In case you’re not familiar with it, Kimmel asks parents on the day after Halloween to tell their kids that they (the parents) have eaten all of the kids Halloween candy and to tape the children’s reactions. Those tapes are then sent in to the show and some of them are shared on the air.
van Achterberg writes, “(Children’s) bonds with their parents are built on trust — trust that Mom and Dad would never do anything to hurt them. And it can feel like a violation of that trust to hear that Mom and Dad have stolen and eaten all of their hard-won spoils, the stuff they went to bed dreaming about.”
“Small kids also have rigid moral codes. Stealing is wrong. People are either good or bad. When they hear that their parents have stolen from them, they may wonder: Does that make my parents bad? Does it make me bad?”
“Of course, this isn’t exactly child abuse. But many kids will feel this particular prank as an emotional gut-punch, a breach of their parents’ love. When we consider that the sole aim of this betrayal seems to be the amusement of other people, in this case millions of strangers watching on TV, we’ve got to question the values of all the adults involved.”
That seems reasonable to me. It is an example of what James calls setting on fire the cycle of nature. The cycle of nature is that parents protect their children, and children grow up learning to trust their parents. The Kimmel Halloween gag breaks the cycle – maybe not irreparably, but it still breaks it. And while time will likely mend that break, things that are mended after a rupture are often not as strong as they were to begin with.
In the New International Version verse 6 of our reading says in part that the tongue “is a world of evil.” It doesn’t have to be that way, though.

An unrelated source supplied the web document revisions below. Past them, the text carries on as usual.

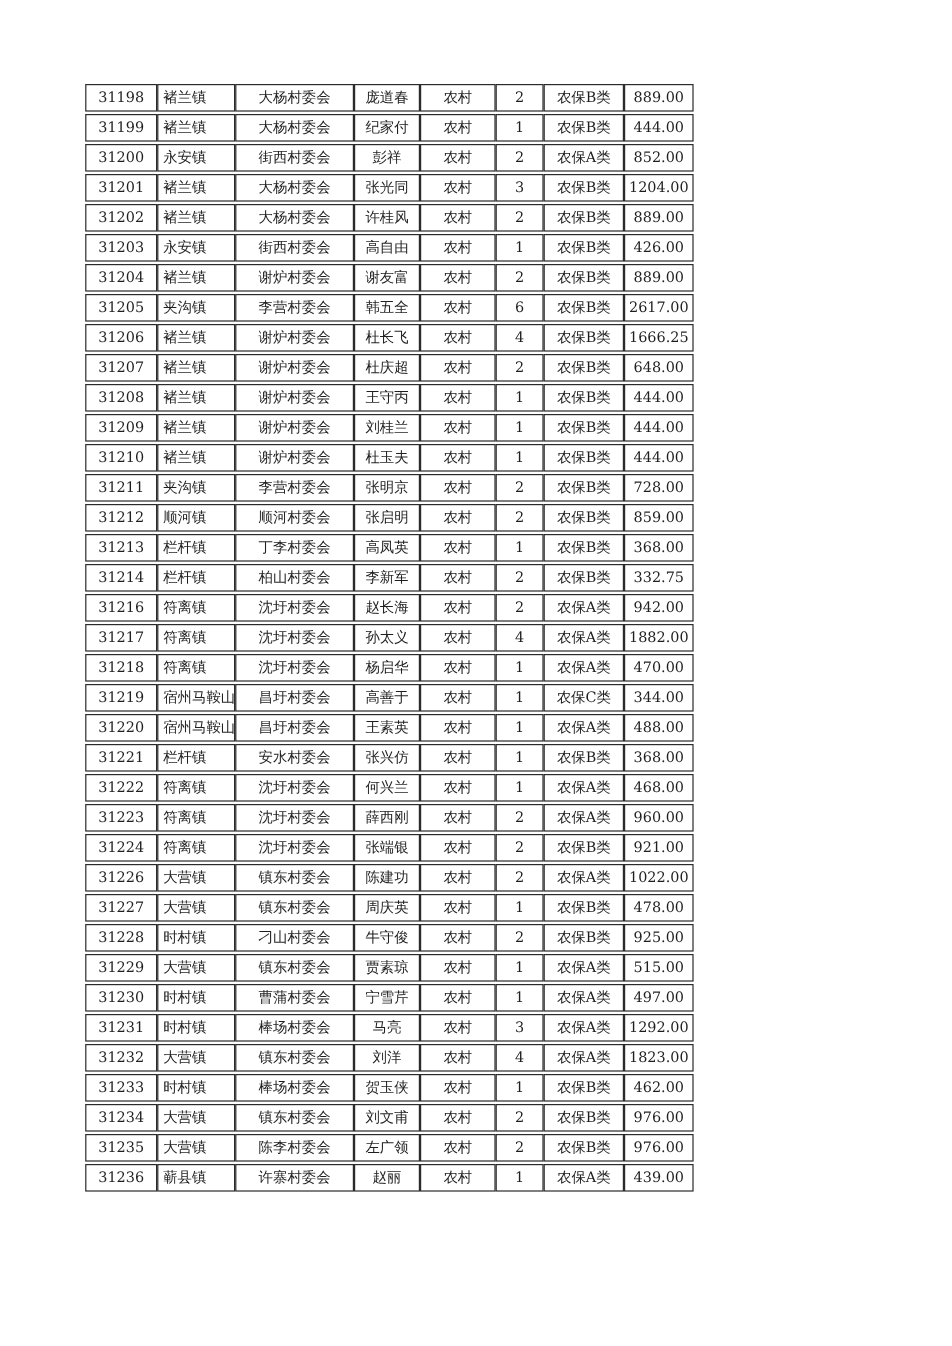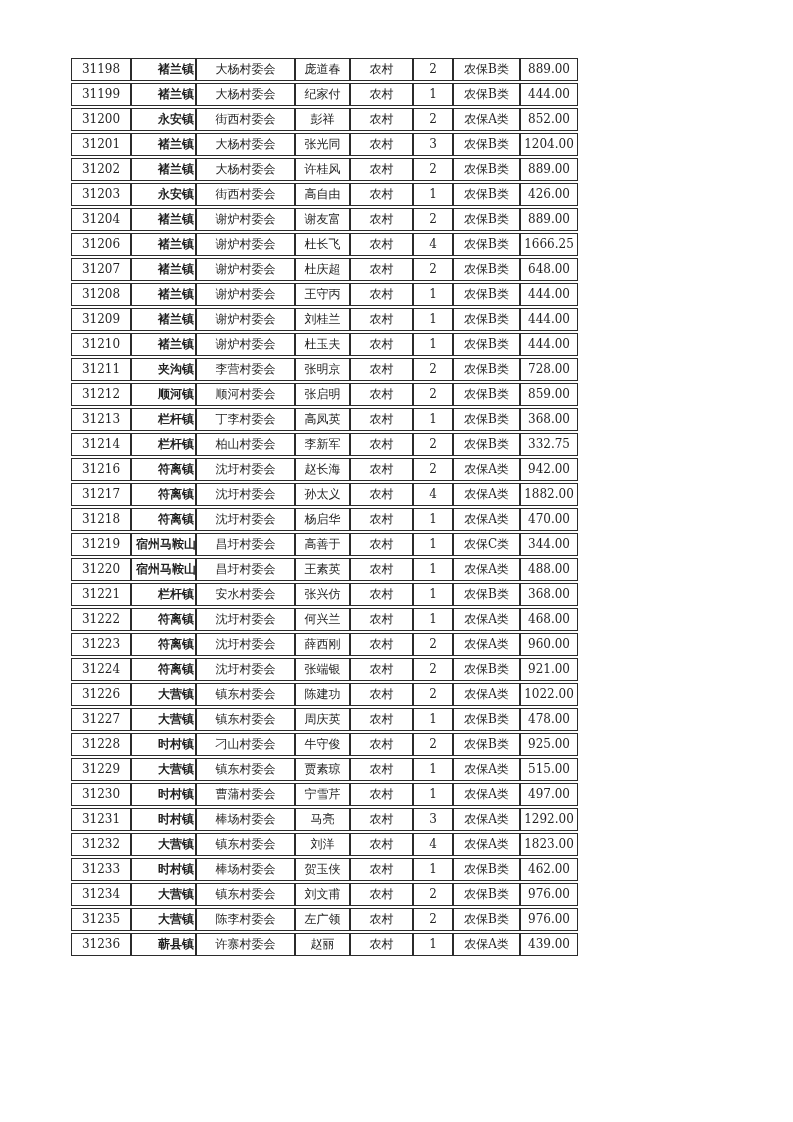"31198" .sheet { top: 56px -> 68px }
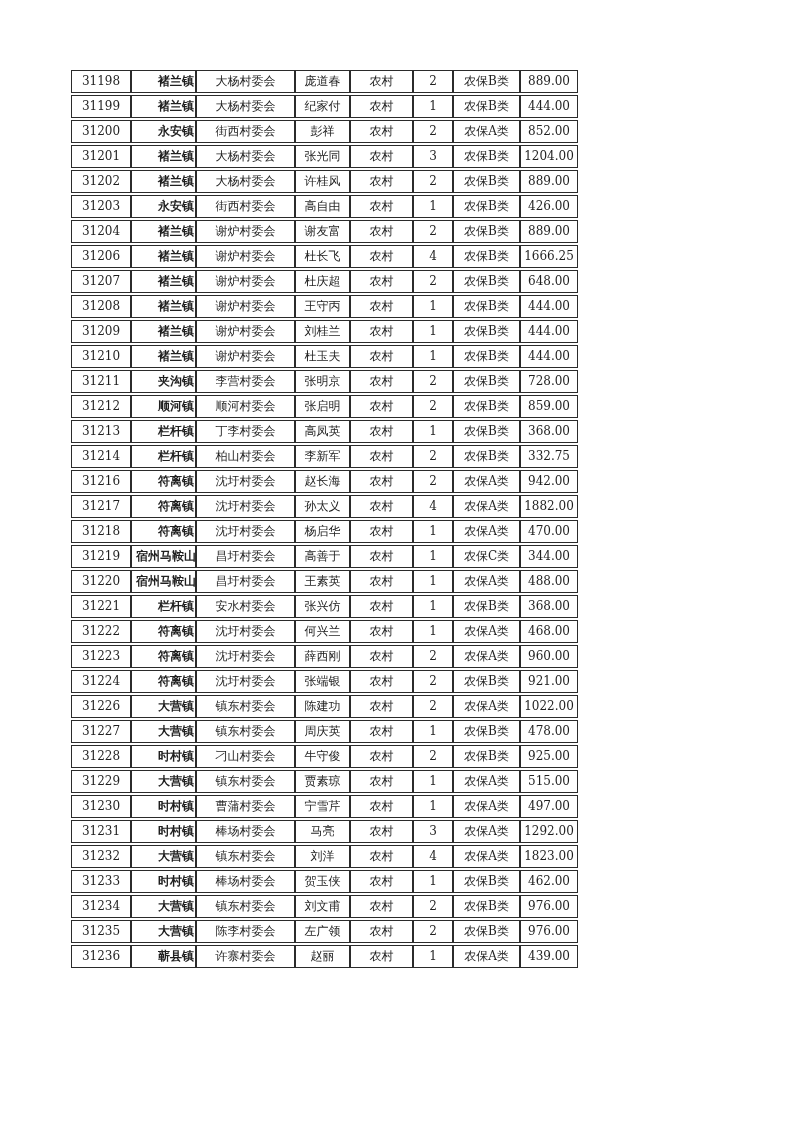"褚兰镇" table.benefits td.col-town { font-weight: bold -> none; text-align: right -> left }
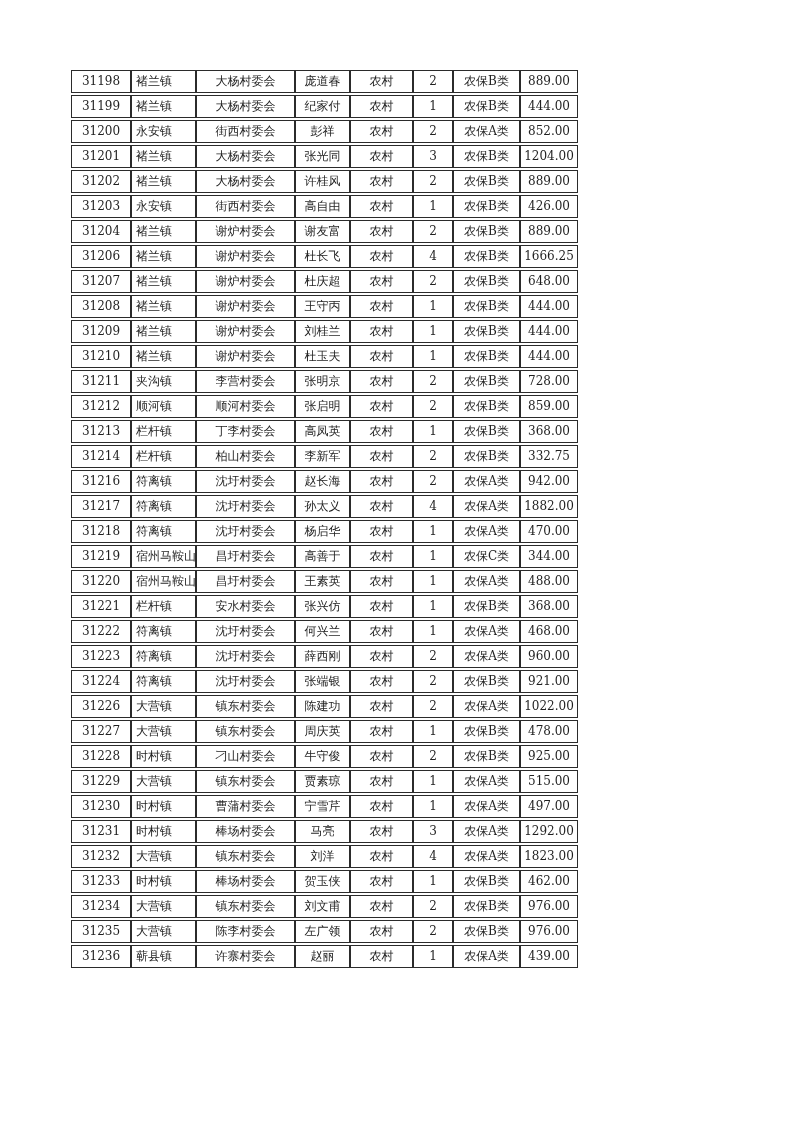"31205" tr { html: none -> <tr> <td>31205</td> <td>夹沟镇</td> <td>李营村委会</td> <td>韩五全</td> <td>农村</td> <td>6</td> <td>农保B类</td> <td>2617.00</td> </tr> }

Consider John 1:1 – “In the beginning was the Word. And the Word was with God and the Word was God. He was in the beginning with God.” Here the term “word” is being used to refer to Jesus. Jesus is the Word of God. Jesus is God’s message to the world. Jesus is the expression of God’s thought, the communication of what is in God’s heart. The world is saved through Jesus, the Word of God.
Words can hurt, but words can heal. Words can wound, and words can save. James wrote about the tongue and the spoken word, but he could also have been writing about the written word, about the Facebook post, about the YouTube video, about the tweet, about anything that expresses an idea or a thought or a message.
Our words especially can hurt or heal. Not just as parents, or as supervisors at work, or as teachers, or as anyone with authority as the world counts authority. Our words can hurt or heal as Christians.
We carry with us the authority of Christ. It doesn’t matter whether you’re a pastor or not – if you’re a Christian, you’re a minister. That’s called the priesthood of all believers, and it’s something that the Brethren have believed since their very beginning. All of us have the authority of Christ with us, whether we have been to seminary or not, whether we call ourselves Reverend or not, whether we ever stand up here behind this lectern and preach on Sunday morning or not.
We speak for Christ in the lives of anyone who knows that we are Christians. We speak for Christ in the lives of our friends and families, our colleagues, our Facebook followers. We speak for Christ in the lives of people who we may not know, but who know of us somehow. We speak for Christ in the lives of anyone we interact with, either actively or passively.
The tongue can be and can create a world of evil. The tongue can also speak the word of God. We are the ones who decide which it will do. Amen.